[Start of Attachment]

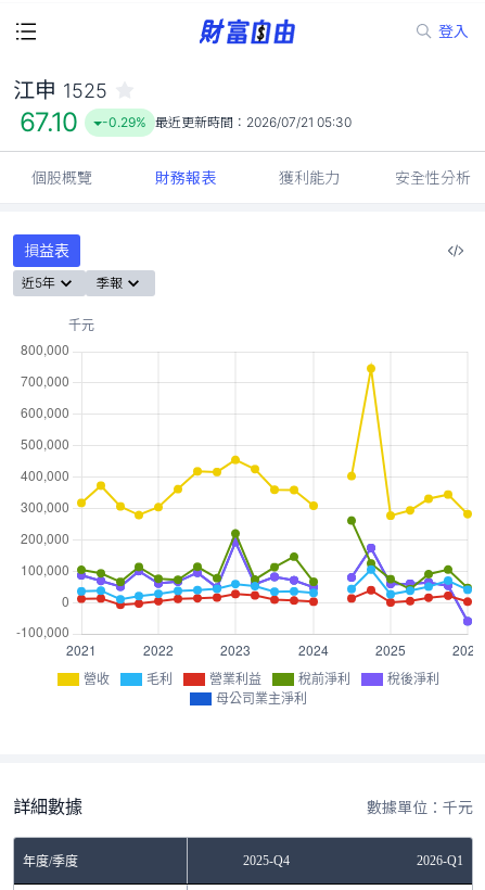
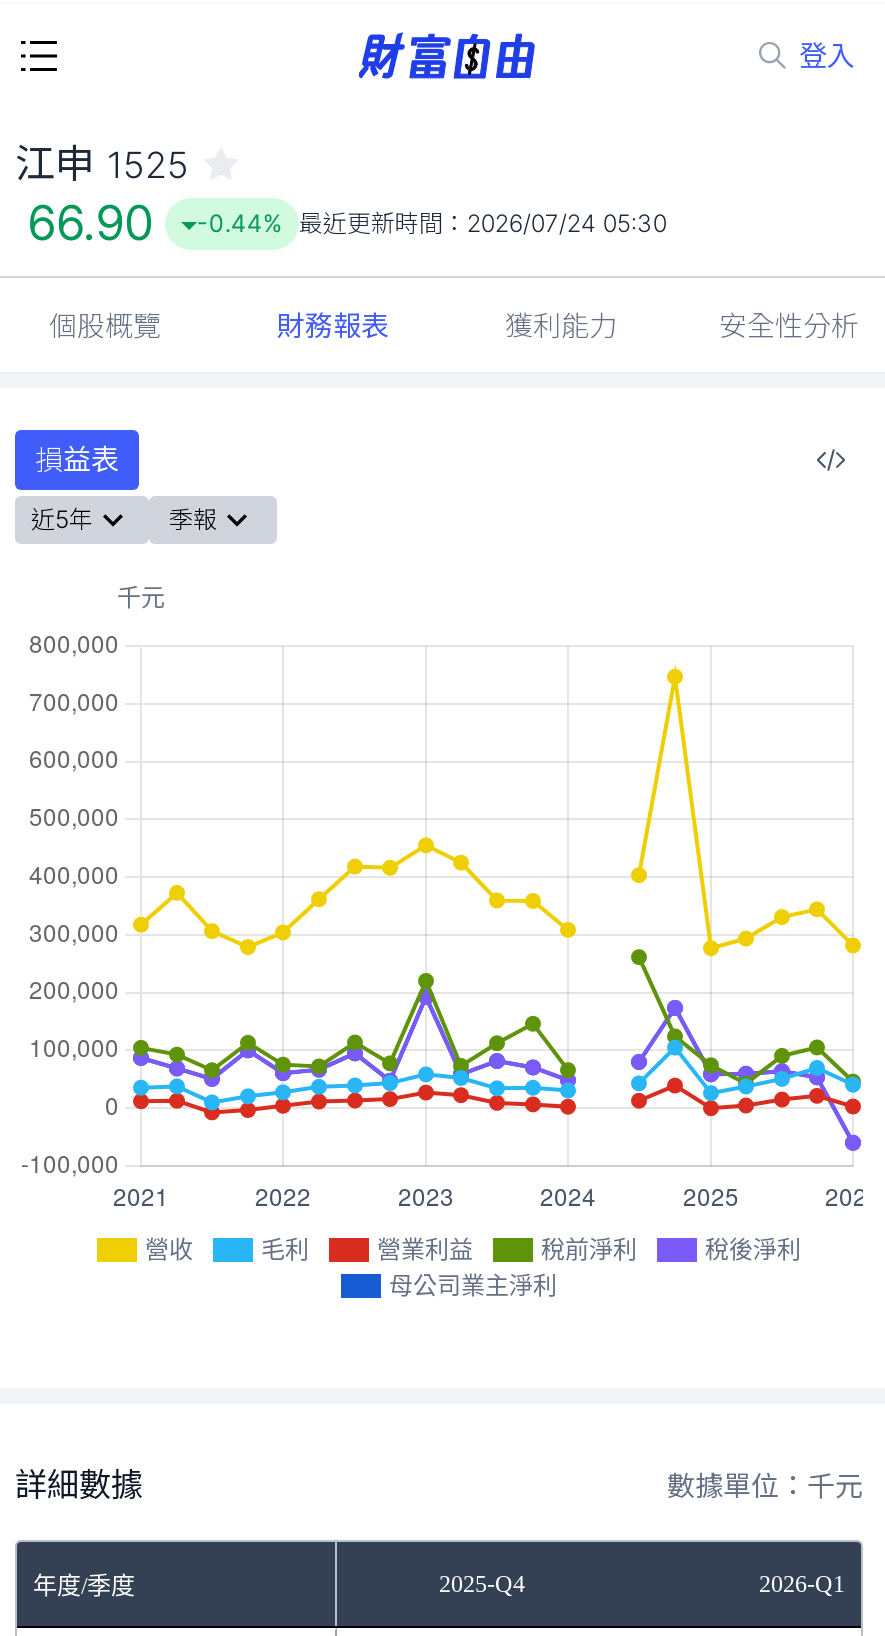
[20,106,78,138] 67.10 -> [27,194,153,252] 66.90
[102,114,351,130] -0.29% 最近更新時間：2026/07/21 05:30 -> [197,208,667,238] -0.44% 最近更新時間：2026/07/24 05:30

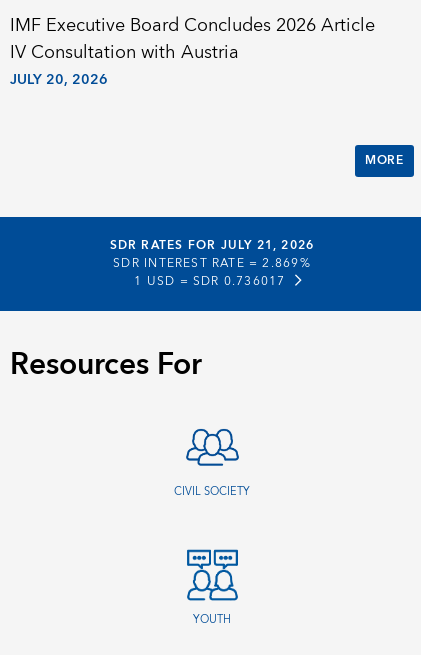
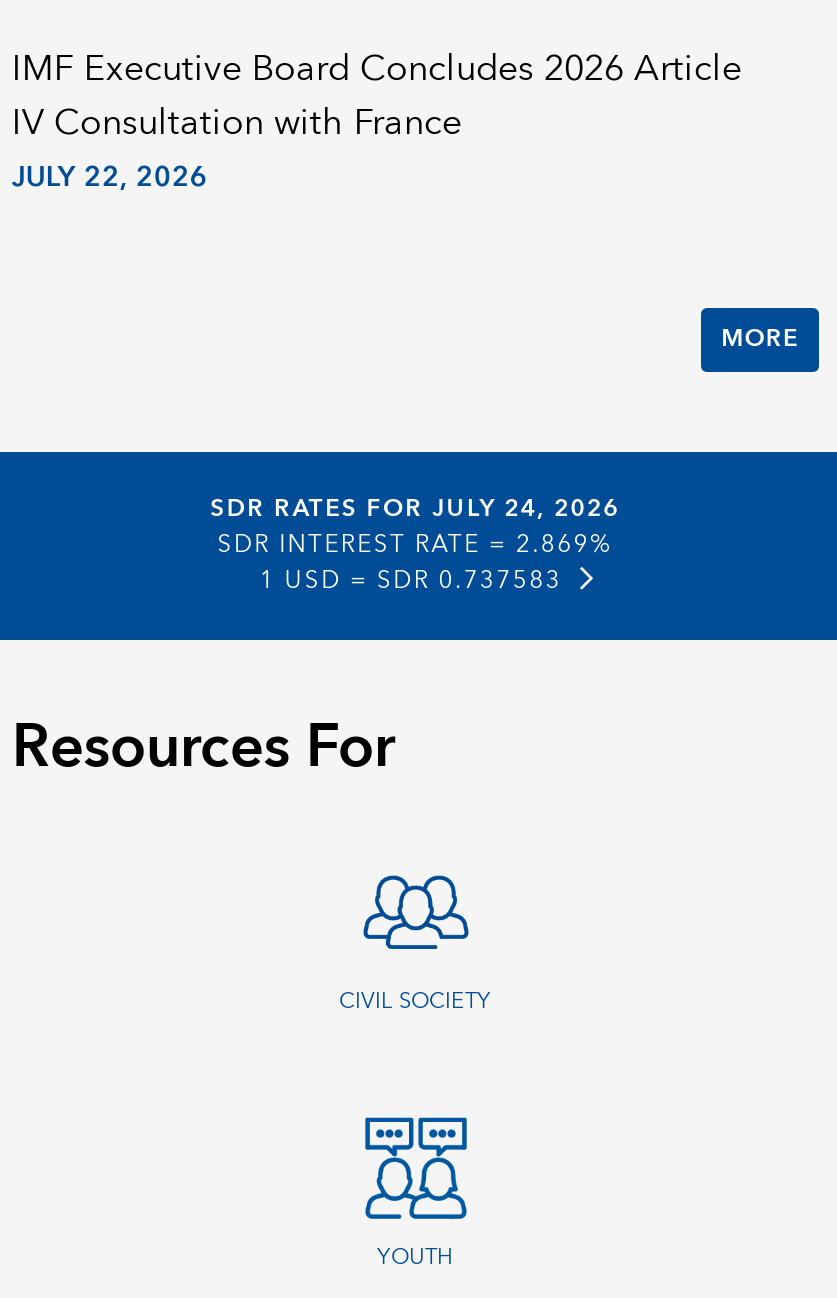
[10,36,239,68] IV Consultation with Austria -> [12,91,462,153] IV Consultation with France
[10,68,108,92] JULY 20, 2026 -> [12,153,208,201] JULY 22, 2026
[110,235,314,256] SDR RATES FOR JULY 21, 2026 -> [210,487,620,529] SDR RATES FOR JULY 24, 2026
[134,271,286,292] 1 USD = SDR 0.736017 -> [260,559,562,601] 1 USD = SDR 0.737583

[End of Attachment]

## Task goal
The word to find is "JULY". Copy every line of the data that holds it.

## Answer below
[10,68,108,92] JULY 20, 2026 -> [12,153,208,201] JULY 22, 2026
[110,235,314,256] SDR RATES FOR JULY 21, 2026 -> [210,487,620,529] SDR RATES FOR JULY 24, 2026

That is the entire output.